**WHAT YOU SHOULD DO:** A word-for-word copy of the records below is required.

**THE DATA:**

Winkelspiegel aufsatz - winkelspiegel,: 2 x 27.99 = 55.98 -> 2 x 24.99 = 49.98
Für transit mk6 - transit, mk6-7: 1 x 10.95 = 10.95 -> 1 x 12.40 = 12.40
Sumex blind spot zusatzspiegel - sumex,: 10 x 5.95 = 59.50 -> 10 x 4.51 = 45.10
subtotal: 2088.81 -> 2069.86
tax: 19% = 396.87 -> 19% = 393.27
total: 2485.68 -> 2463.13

**SOLUTION FOR THIS EXERCISE:**
Winkelspiegel aufsatz - winkelspiegel,: 2 x 27.99 = 55.98 -> 2 x 24.99 = 49.98
Für transit mk6 - transit, mk6-7: 1 x 10.95 = 10.95 -> 1 x 12.40 = 12.40
Sumex blind spot zusatzspiegel - sumex,: 10 x 5.95 = 59.50 -> 10 x 4.51 = 45.10
subtotal: 2088.81 -> 2069.86
tax: 19% = 396.87 -> 19% = 393.27
total: 2485.68 -> 2463.13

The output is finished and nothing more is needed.